- _The task_:
Print all entries below exactly, without images.

------------------------

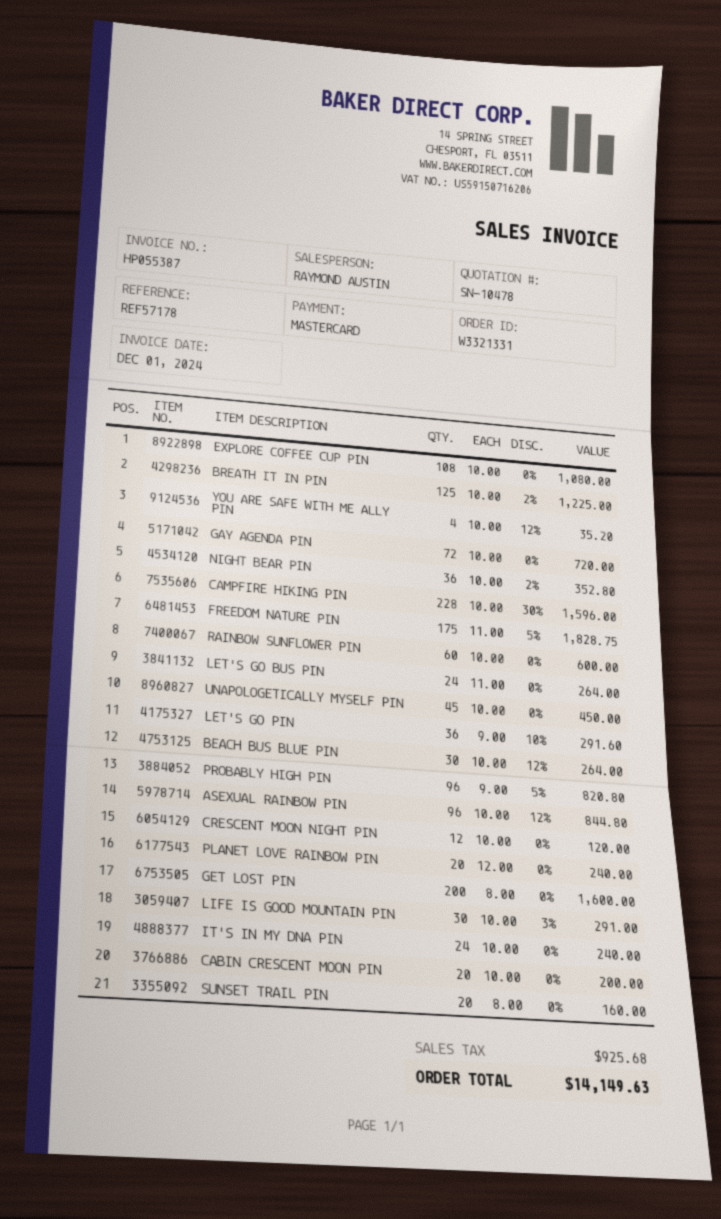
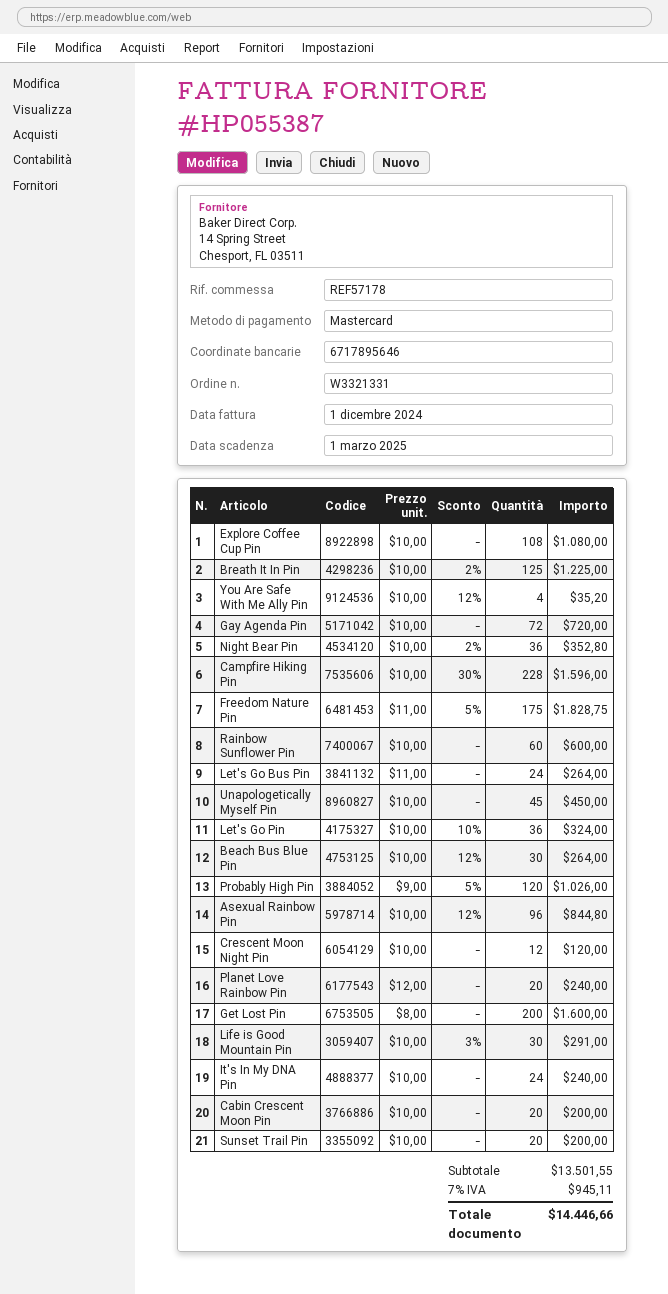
LET'S GO PIN: 36 x 9.00 - 10% = 291.60 -> 36 x 10.00 - 10% = 324.00
PROBABLY HIGH PIN: 96 x 9.00 - 5% = 820.80 -> 120 x 9.00 - 5% = 1026.00
SUNSET TRAIL PIN: 20 x 8.00 = 160.00 -> 20 x 10.00 = 200.00
tax: 925.68 -> 945.11
total: 14149.63 -> 14446.66

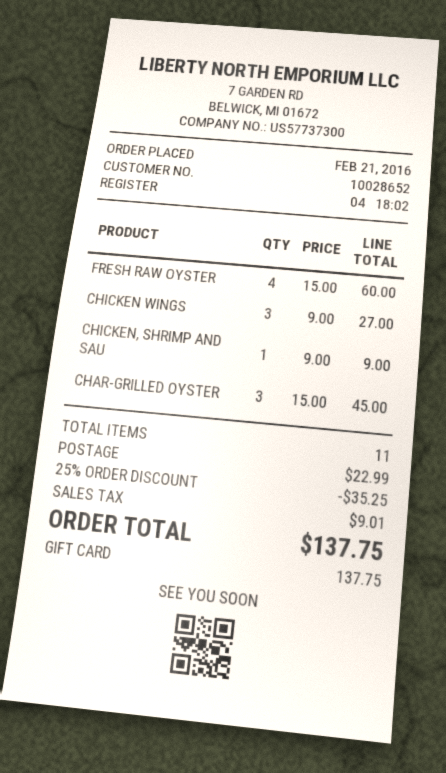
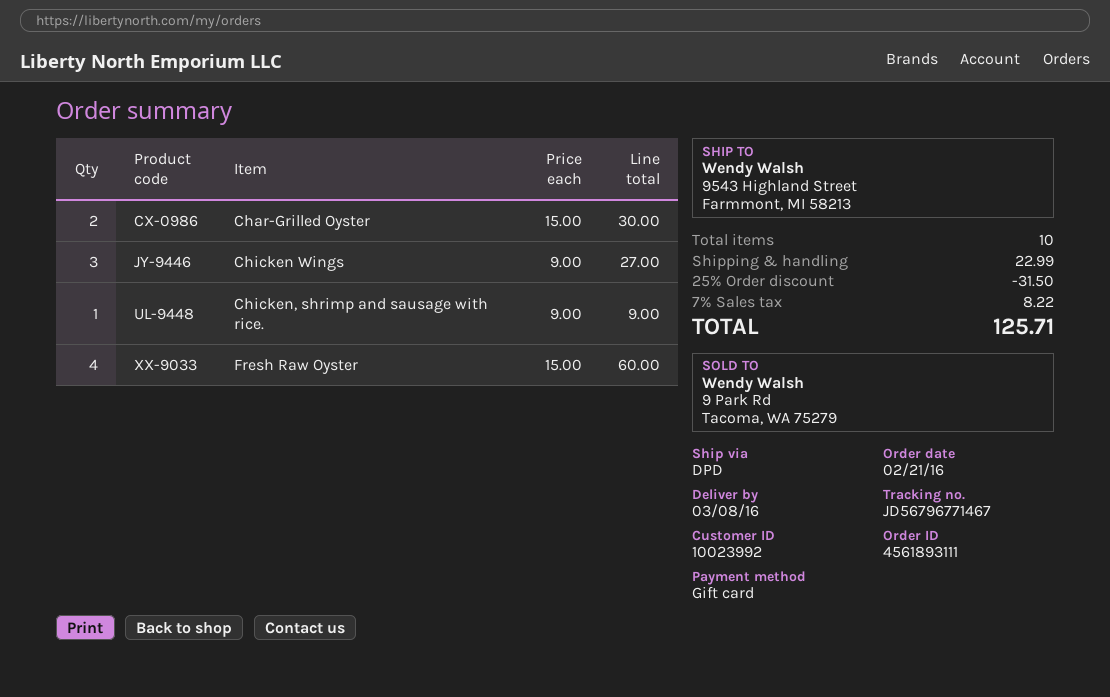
customer number: 10028652 -> 10023992
CHAR-GRILLED OYSTER: 3 x 15.00 = 45.00 -> 2 x 15.00 = 30.00
total quantity: 11 -> 10
discount: 25% = 35.25 -> 25% = 31.50
tax: 9.01 -> 8.22
total: 137.75 -> 125.71

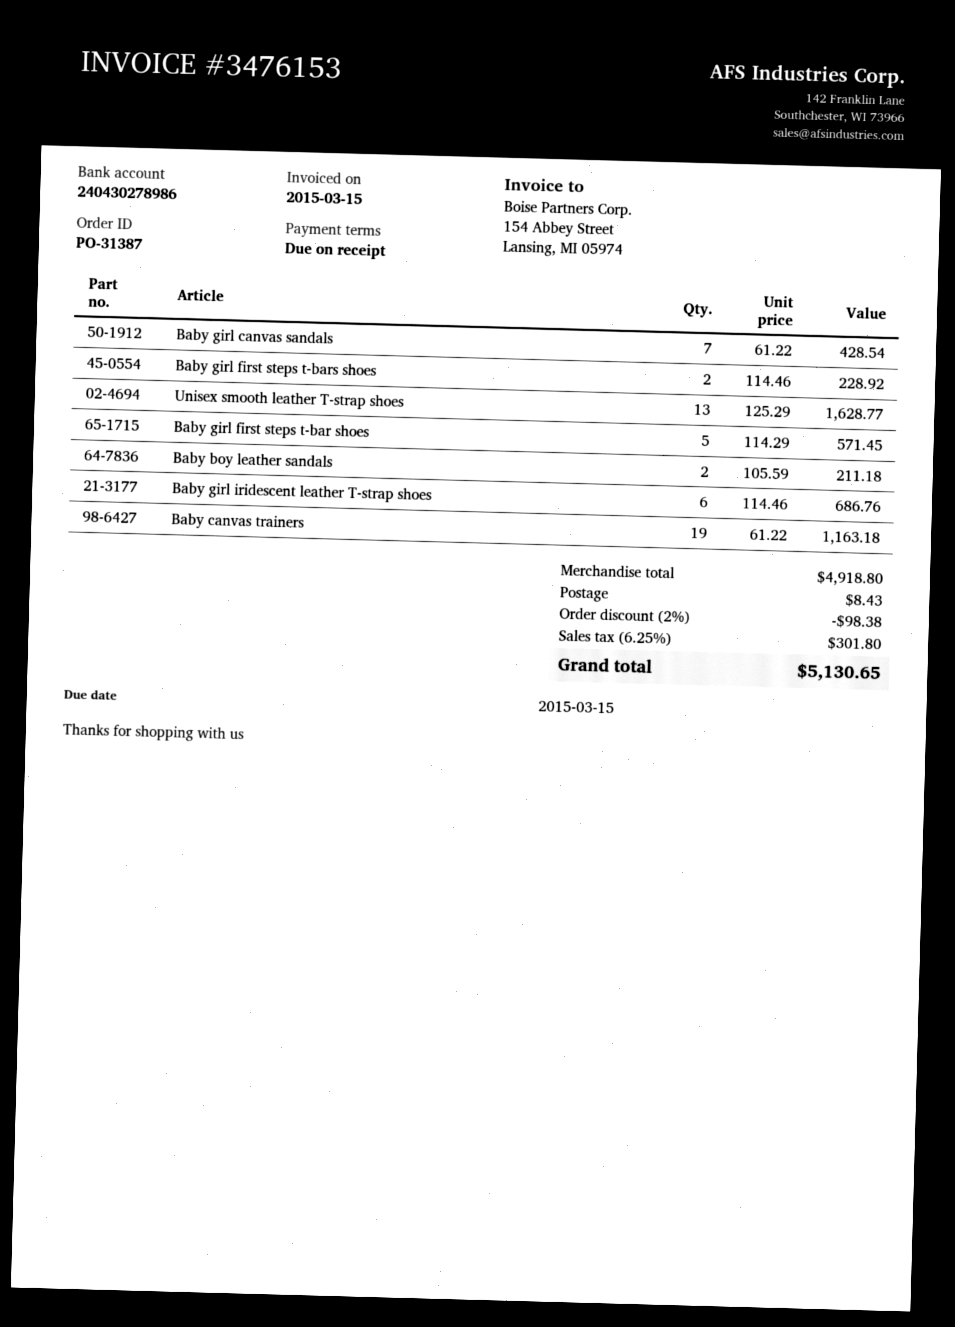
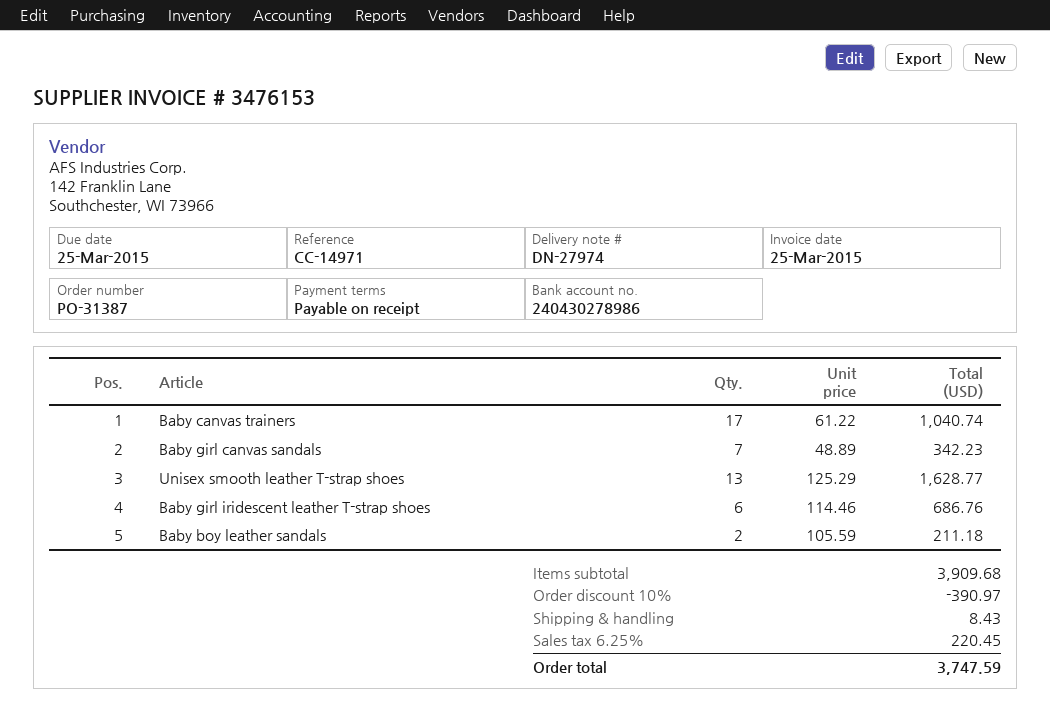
invoice date: 2015-03-15 -> 2015-03-25
due date: 2015-03-15 -> 2015-03-25
Baby girl canvas sandals: 7 x 61.22 = 428.54 -> 7 x 48.89 = 342.23
Baby girl first steps t-bars shoes: 2 x 114.46 = 228.92 -> none
Baby girl first steps t-bar shoes: 5 x 114.29 = 571.45 -> none
Baby canvas trainers: 19 x 61.22 = 1163.18 -> 17 x 61.22 = 1040.74
subtotal: 4918.80 -> 3909.68
discount: 2% = 98.38 -> 10% = 390.97
tax: 6.25% = 301.80 -> 6.25% = 220.45
total: 5130.65 -> 3747.59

------------------------

- _Answer to the exercise_:
LET'S GO PIN: 36 x 9.00 - 10% = 291.60 -> 36 x 10.00 - 10% = 324.00
PROBABLY HIGH PIN: 96 x 9.00 - 5% = 820.80 -> 120 x 9.00 - 5% = 1026.00
SUNSET TRAIL PIN: 20 x 8.00 = 160.00 -> 20 x 10.00 = 200.00
tax: 925.68 -> 945.11
total: 14149.63 -> 14446.66

customer number: 10028652 -> 10023992
CHAR-GRILLED OYSTER: 3 x 15.00 = 45.00 -> 2 x 15.00 = 30.00
total quantity: 11 -> 10
discount: 25% = 35.25 -> 25% = 31.50
tax: 9.01 -> 8.22
total: 137.75 -> 125.71

invoice date: 2015-03-15 -> 2015-03-25
due date: 2015-03-15 -> 2015-03-25
Baby girl canvas sandals: 7 x 61.22 = 428.54 -> 7 x 48.89 = 342.23
Baby girl first steps t-bars shoes: 2 x 114.46 = 228.92 -> none
Baby girl first steps t-bar shoes: 5 x 114.29 = 571.45 -> none
Baby canvas trainers: 19 x 61.22 = 1163.18 -> 17 x 61.22 = 1040.74
subtotal: 4918.80 -> 3909.68
discount: 2% = 98.38 -> 10% = 390.97
tax: 6.25% = 301.80 -> 6.25% = 220.45
total: 5130.65 -> 3747.59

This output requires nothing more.